Photons don't move up and down like this, but they do create oscillating electric and magnetic fields (which are often visualized in a form similar to battle ropes). Oscillating this field more rapidly involves more energy, in the same way as the higher frequency battle ropes did.

Like with the battle ropes, the light waves travel at the same speed, regardless of whether they are high frequency (high energy) or low frequency (low energy). The energy is seen in how rapidly the rope changes position (or the fields change strength).
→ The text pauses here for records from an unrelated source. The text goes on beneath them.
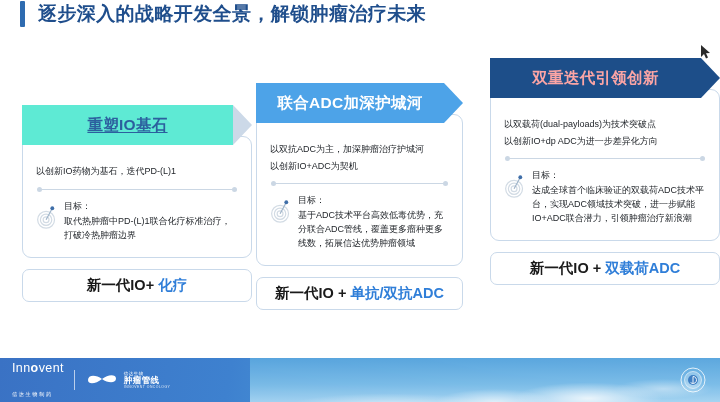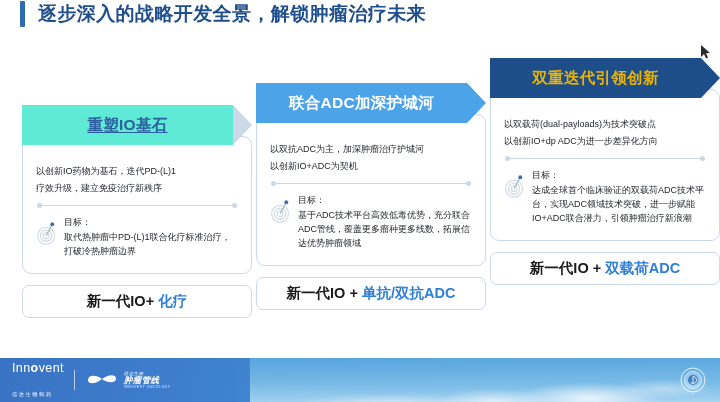"双重迭代引领创新" .a3 .arrow-label { color: #eab308 -> #fca5a5 }
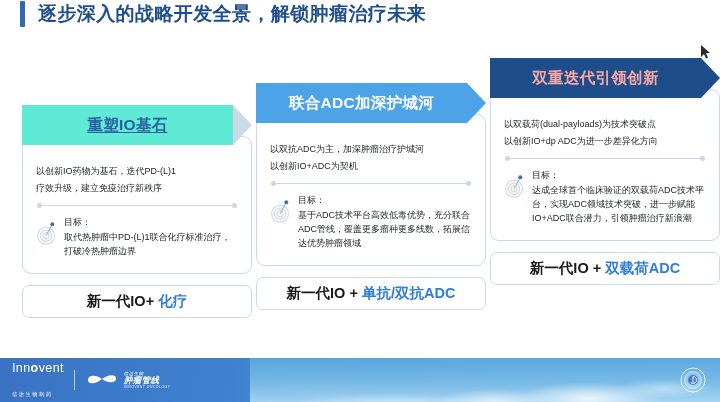"联合ADC加深护城河" .col-2 { width: 230px -> 207px }
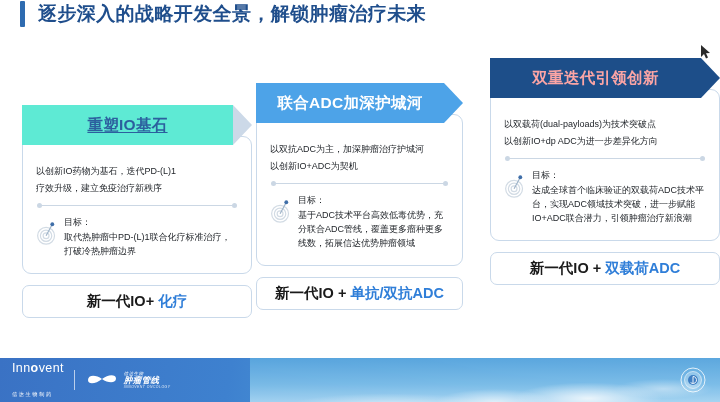"疗效升级，建立免疫治疗新秩序" div.lead-line { html: <div>疗效升级，建立免疫治疗新秩序</div> -> none }
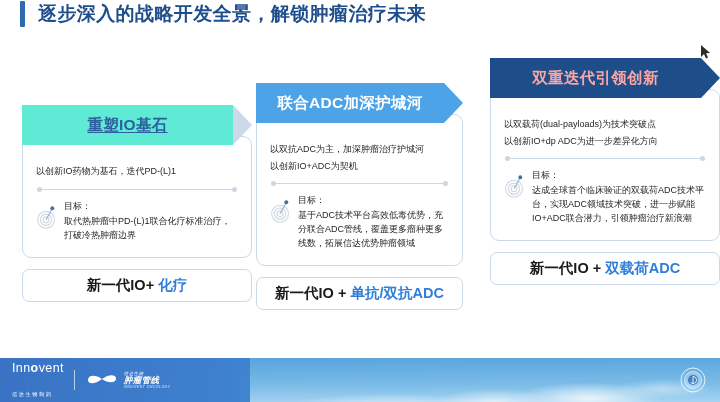"肿瘤管线" .logo-pipeline { font-style: italic -> none }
• ...and even "oscillating" is quite a loaded word given the question. The OP seems to be asking exactly about the nature of such oscillation. I don't trust my own intuition of this enough to attempt an answer. I guess I'm imagining some potential flowing from one field to another and back. I'm not sure whether it makes sense to say that if the field is "stronger" (higer potential) at the maximum point, these swaps will happen faster. – Jirka Hanika Dec 18 '17 at 14:04
• @JirkaHanika "The exact nature of such oscillation" is actually not something science can provide, despite what they teach. All it can do is provide better and better models which describe how it could work, in theory. We do have equations which successfully model electromagnetic effects using waves, and we can use calculus to define the energy stored in those waves (if we know calculus). But really they're just models, not the exact nature of things. Visual images like the ropes are simply helpful if one doesn't want to dive into the calculus based models =) – Cort Ammon Dec 18 '17 at 14:24
• And still, the mystery of photon-wave duality is persistent: why do we have to talk about the frequency or wavelength of a particle? I think your answer is good, but duality is still a mystery-filled model. Is it easier to teach than fields? Probably. – Bill N Dec 18 '17 at 16:51
• @BillN Duality is another beast entirely. I do think it would be easier to teach electromagnetism properly if we waited until we had college level math and were experts in quantum mechanics before tackling light ;-) Duality actually isn't as mysterious as they make it sound. It's actually a really fundamental thing: models aren't exactly the same as the thing they model. A schematic of an airplane is not the same as an airplane. Wave/particle duality is just what happens when you try to use simple models to describe electromagnetism. Sometimes they aren't 100% right. – Cort Ammon Dec 18 '17 at 17:06
• One blind man feels the ears of the elephant, and thinks an elephant is like a fan. Another blind man feels the trunk of the elephant, and thinks an elephant is like a rope. One experiment shows wavelike behavior of light. Another experiment shows particlelike behavior of light. Then, of course, there's modern QM, which is tremendously effective at predicting the behavior of light. It's like a seeing-man which can see the skin of the elephant entirely (and theorize what might be inside). – Cort Ammon Dec 18 '17 at 17:10

All photons travel at the same speed (light speed) and carry the same spin (1). A gamma ray photon packs more punch than a radio wave photon, simply because its wavelength is much, much shorter. The formula is:

$\mathrm{energy} = \frac{\mathrm{planck's\ constant}\ \times\ \mathrm{speed\ of\ light}}{\mathrm{wavelength}}$

Which means as the wavelength gets smaller and smaller, the energy contained in each photon goes way up.

• Can someone please explain why my answer above shows a red -2 downvote on my user page? while it is nowhere near as detailed and thorough as cort ammon's, it is as far as I can tell factually accurate... – niels nielsen Dec 21 '17 at 5:35

There is a difference in wavelength and hence frequency. The energy is given by hv where h is Plancks constant and v is the frequency. Radio waves have a relatively long wavelength whereas gamma rays are much shorter.